Вздохнул Стрибог, и ветер метнул в лицо крупу водяную, с дымком перемешанную. Оно и понятно: вон в стороне и кони стоят расседланные, и полог натянут, и костерок горит. Ждут княжьи вои на месте ворога: верно знают, что не уйти ему сквозь болота.
Смотрит на чужих воев дружина Свенова: делать-то что?
Поднял меч воевода и клинок ко лбу приложил. Но не приняли приветствия вороги, а засмеялись только: не признаем-де за рoвню, за татей считаем!
Сказал тогда Свен, как клеймо приложил:
– Пешими биться будем!
Встала дружина строем привычным, щитами прикрылась, копьями ощетинилась – коль верхами налетят, не одного поколоть успеем, а мечи заголить недолго.
Усмехнулся чужой князь и шепнул что-то.
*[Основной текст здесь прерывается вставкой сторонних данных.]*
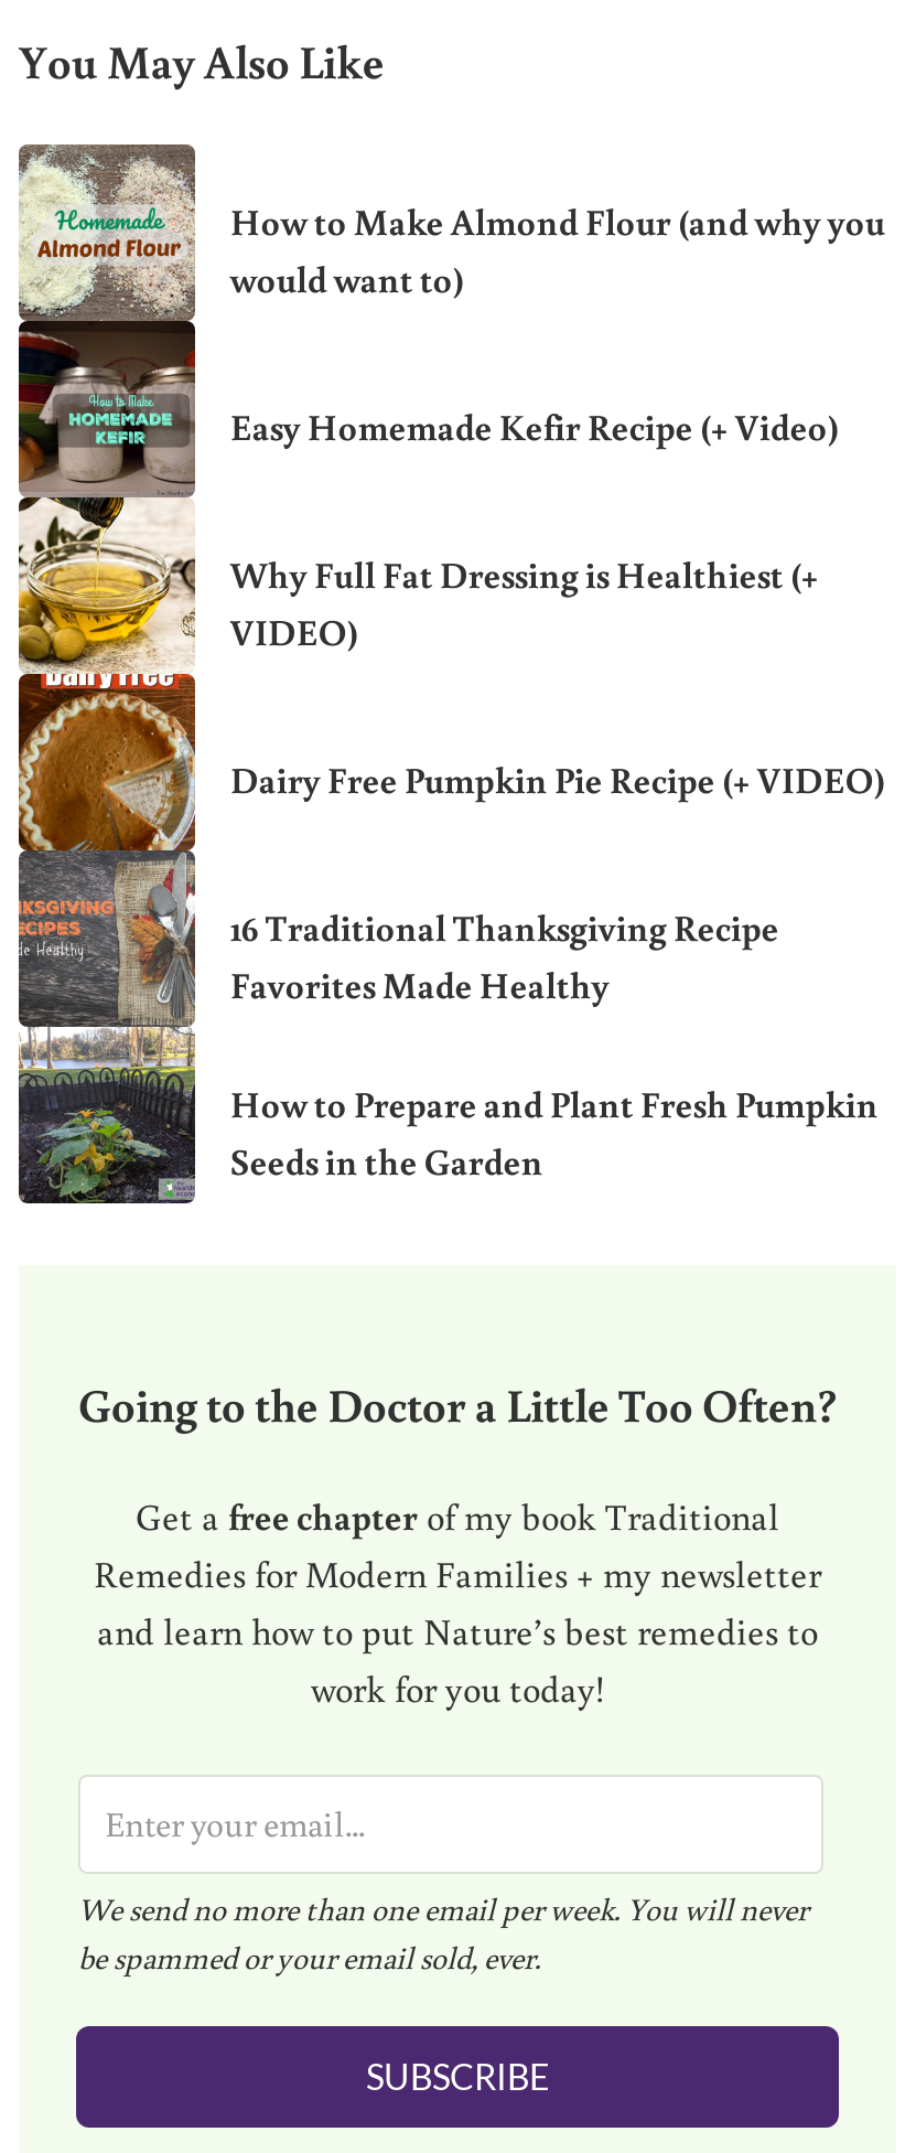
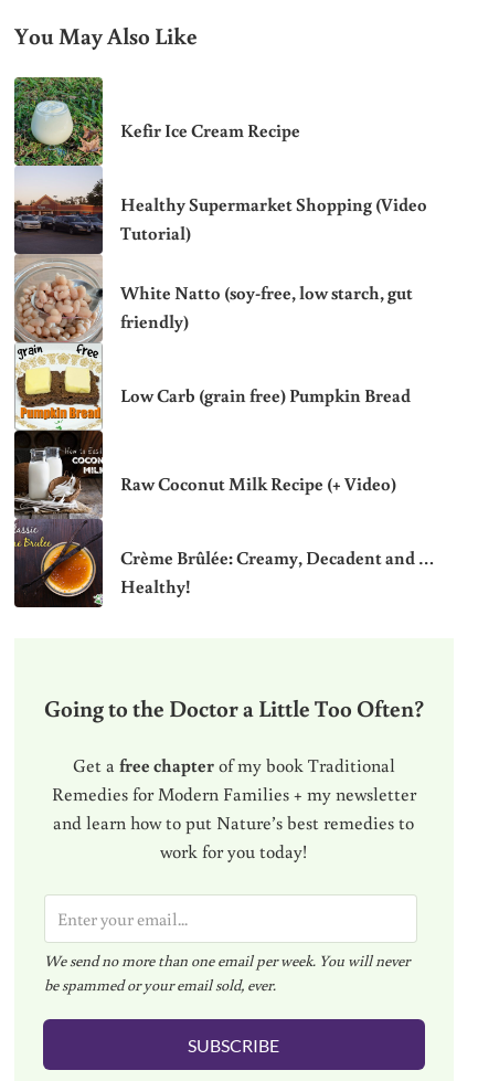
[17,143,885,1207] [image] | How to Make Almond Flour (and why you | would want to) -> [13,76,300,608] [image] | Kefir Ice Cream Recipe
[230,402,839,451] Easy Homemade Kefir Recipe (+ Video) -> [120,192,427,245] Healthy Supermarket Shopping (Video | Tutorial)
[230,550,819,656] Why Full Fat Dressing is Healthiest (+ | VIDEO) -> [120,281,413,334] White Natto (soy-free, low starch, gut | friendly)
[230,755,885,804] Dairy Free Pumpkin Pie Recipe (+ VIDEO) -> [120,383,411,408] Low Carb (grain free) Pumpkin Bread
[230,903,779,1009] 16 Traditional Thanksgiving Recipe | Favorites Made Healthy -> [120,472,396,496] Raw Coconut Milk Recipe (+ Video)
[230,1079,878,1185] How to Prepare and Plant Fresh Pumpkin | Seeds in the Garden -> [120,546,434,599] Crème Brûlée: Creamy, Decadent and … | Healthy!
Четверо дружинников его спешились, луки подняли, стрелы поставили.
Вжих! – схватился Итул за древко оперенное, что из горла торчит, да разжалась рука…
Сомкнула строй дружина и вперед двинулась.
Вжих-х! – споткнулся Милан: две стрелы из ноги торчат – бедро и колено пробиты.
Хорошо учены стрелки вражьи: все разом в одного целят, поди-ка прикройся! Еще и сдвинуть щиты не успели, а уж Адунь на землю валится: и его достали!
– Как курей бьют, Свен! Пробежаться бы – недалече тут!
– Се – дело. Может, и достанем кого. Разом давай!
Метнули копья вои, взревели и на врага кинулись…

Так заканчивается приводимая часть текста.